ウィンブルドンで学んだこと

 

どこかの国のテレビ局が中継中。無理矢理写っても、どこの国で放映されるか分からない。

 

ウィンブルドン駅に着いたときは午後九時。直通列車は五十分後までなく、僕たちはウォータールー行きの電車に乗った。窓の外がやっと暮れなずむ。ウォータールーから地下鉄で、僕たちの住む、ハートフォードシャーの町まで行く電車の出る駅まで行く。夜は電車の本数が少なく、下手するとそこで三十分以上待たなければならない。でも、その日駅に行くとちょうど、僕たちの町まで行く電車がホームに入ってきた。

「ラッキー。」

と僕。

「心配していた雨も降らなかったし、今日はラッキーな一日だったね。」

と妻が言う。

「これも、あなたの普段の行いが良いからやね。」

と妻に言うと、彼女は、

「それ、皮肉なの。」

と照れていた。

 その翌日から、僕は例年になく、ウィンブルドンからの中継やハイライトを見た。やっぱり、自分の行ったことのある場所が写ると、一段と興味が湧くよね。それと、ウィンブルドンで学んだことがある。相手の球を待つときの姿勢と、位置。どの選手も、サーブを受けるときは、腰をグッと沈めて、どちらにでも、すぐに動けるように構えている。僕はつぶやいた。

「あれを真似してみようっと。」

それと、

「どうして、右や左に打ち分けられてもちゃんと返せるんやろか。」

と僕は最初不思議に思った。しかし、しばらく見ていて、その理由が分かった。確かに、ボールを追って右や左に移動するが、そのたびに、実に素早く、元の真ん中の位置まで戻っているのだ。だから、次の球が右でも左でも対応できるのね。

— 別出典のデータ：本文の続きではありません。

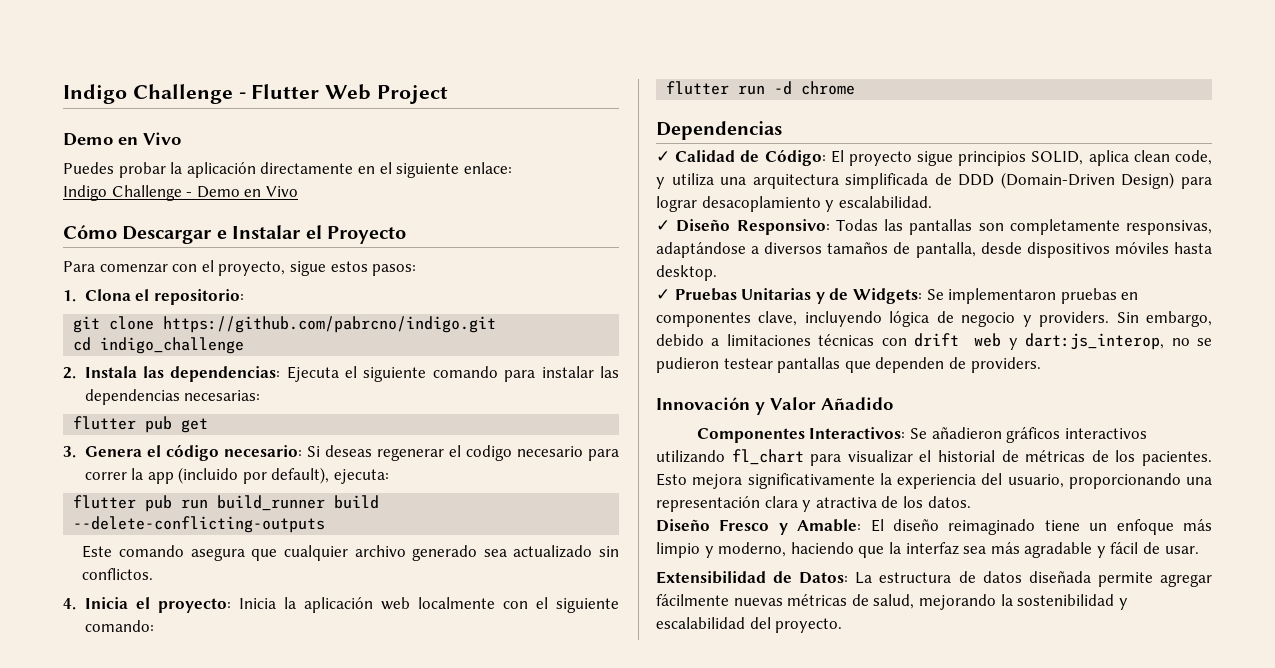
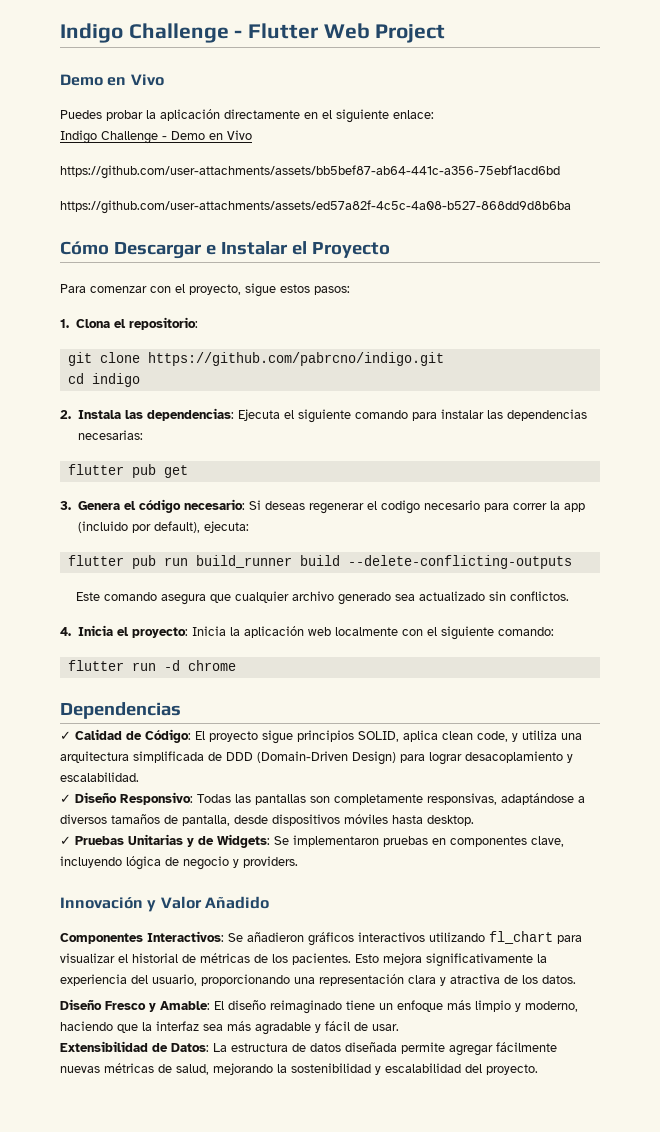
+ https://github.com/user-attachments/assets/bb5bef87-ab64-441c-a356-75ebf1acd6bd
+ https://github.com/user-attachments/assets/ed57a82f-4c5c-4a08-b527-868dd9d8b6ba
- cd indigo_challenge
+ cd indigo
- Sin embargo, debido a limitaciones técnicas con drift web y dart:js_interop, no se pudieron testear pantallas que dependen de providers.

 さて、ウィンブルドンから戻った翌々日の土曜日の朝。妻と僕は再び対戦した。今や妻との対決は、星飛雄馬と花形満の「因縁の対決」と似た様相を呈している。

「今日こそ勝って、弟や妹を喜ばせるたい。」

あ、これは左門豊作だった。

昨年は、結構僕が勝っていたのだが、僕は年末に肩を壊し、半年間ほどブランクがあった。その間に立場は逆転。僕の肩の故障が癒えて、再びテニスを始めた僕だが、復帰後三試合、妻にはケチョンケチョンに負けていた。一度なんか六対〇のゼロッチン。果たして、その日はウィンブルドンで学んだことを実行。腰を落としてサーブに備え、打ったら、できるだけ早くホームポジションに戻る。その効果があってか、今年初めて妻に勝った。

「やったあ。」

久しぶりの勝利の味。ウィンブルドンの選手の気持ちが、万分の一でも分かったような気がした。

 

学ぶは真似ぶ、一流選手の動きを観察していると、本当に勉強になる。